Detroit-based Comerica Inc. decided to "redeploy" its Illinois investment after failing to find "viable acquisitions," said Eugene A. Miller, chairman of the $35 billion-asset holding company.

Comerica would also use some of the sale's proceeds to fund a stock buyback. (See back page.)

"It makes sense for us and it makes sense for Comerica," said Harrison Tempest, chairman and chief executive of ABN Amro North America. "It's one of those deals that's going to happen more and more, where people see what their strengths are and consolidate into those strengths."

As in other recent in-market deals, a large bank is taking over a smaller institution owned by an out-of-state parent that is unwilling or unable to invest in increasing its market share.

LaSalle National vice chairman Scott Heitmann attributed the relatively low premium over book value to a high capital-to-assets ratio at Comerica- Illinois. The deal is expected to close in the third quarter.

ABN Amro of Amsterdam has $343 billion of total assets and $50 billion in North America, where the company earned 19% of its $2.3 billion in worldwide profits last year. It operates in the U.S. through wholesale bank branches and locally licensed retail banking units, most of them in Chicago.

The Dutch bank made its first major move into the U.S. retail and middle market in 1979 by acquiring LaSalle National Bank. It purchased Exchange Bancorp in 1990, Talman Home Federal Savings in 1992, and Cragin Federal Bank for Savings in 1993.

Last year, ABN Amro agreed to acquire ChiCorp Inc. and its investment banking subsidiary, Chicago Corp., in an effort to build up U.S. capital markets operations.

ABN Amro has made no secret of its aim to close the market gap between it and $122 billion-asset First Chicago NBD Corp. Comerica Illinois would add about $1 billion in retail and business deposits, bringing ABN-Amro operations to more than $14 billion in the Chicago region and a 13% retail deposit share, Mr. Heitmann said.

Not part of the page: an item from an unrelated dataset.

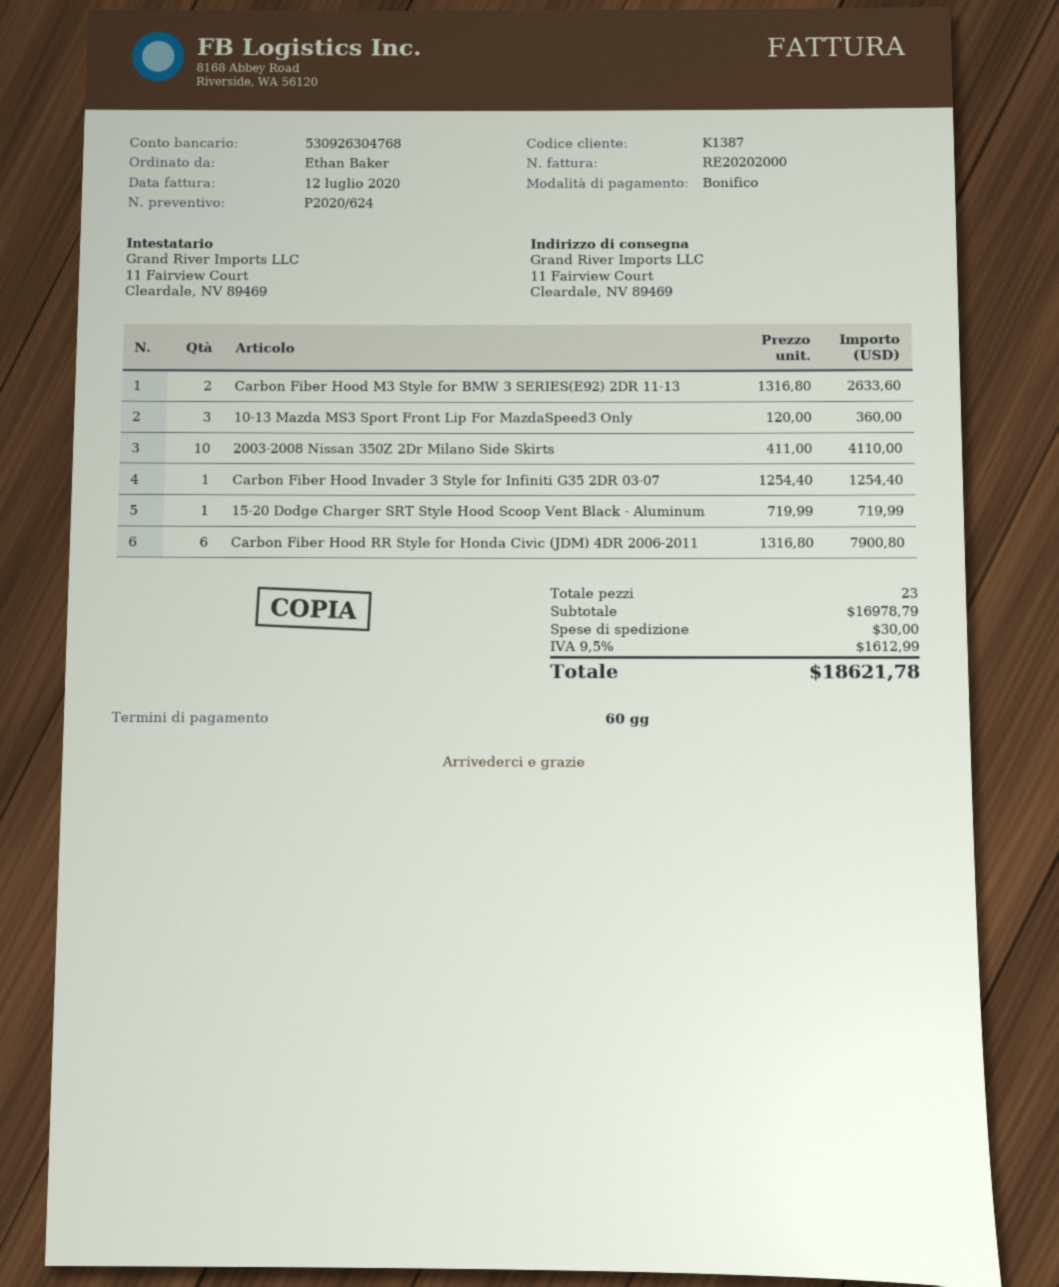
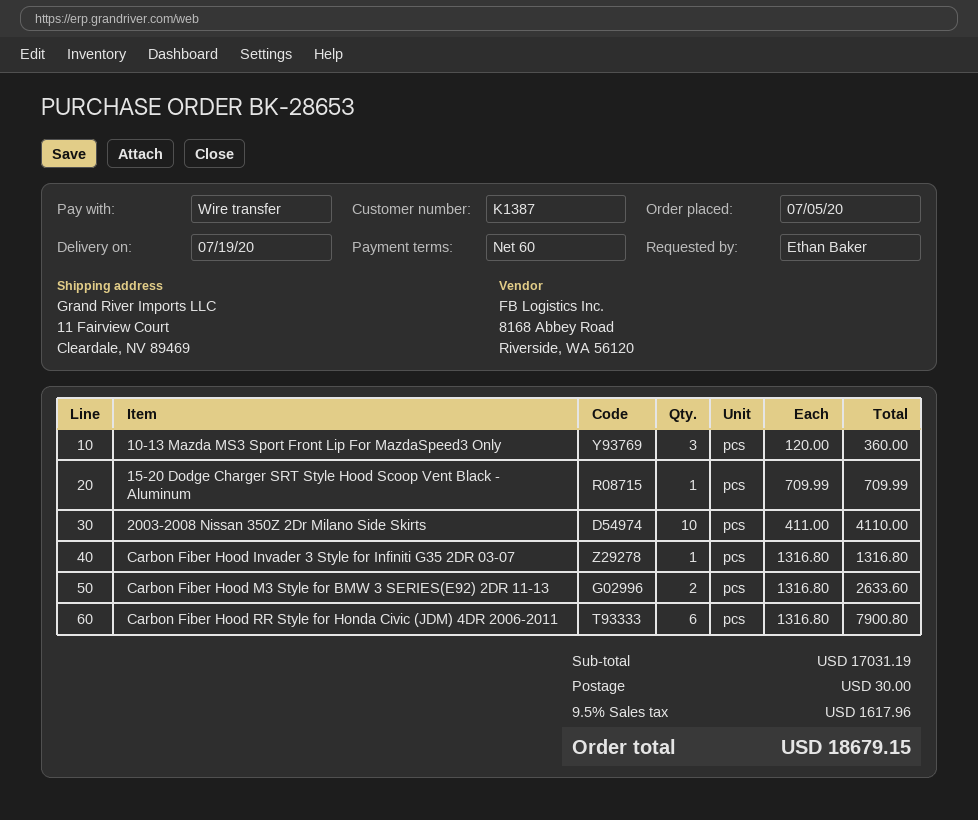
Carbon Fiber Hood Invader 3 Style for Infiniti G35 2DR 03-07: 1 x 1254.40 = 1254.40 -> 1 x 1316.80 = 1316.80
15-20 Dodge Charger SRT Style Hood Scoop Vent Black - Aluminum: 1 x 719.99 = 719.99 -> 1 x 709.99 = 709.99
subtotal: 16978.79 -> 17031.19
tax: 9.5% = 1612.99 -> 9.5% = 1617.96
total: 18621.78 -> 18679.15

According to Sheshunoff Information Services, First Chicago NBD had about 22% of total deposits of the $63.8 billion in the Chicago market as of June 30. ABN Amro was second with 17%.

Mr. Tempest conceded that ABN Amro is still well behind, but added "we're going to be a very strong No. 2." He said additional acquisitions are likely.

"We're seeing that a lot of regionals that want to survive this consolidation want to stay in states where they have a dominant market presence and get out of states where their franchise is too small to utilize," said Anthony Howard, an analyst at First of Michigan.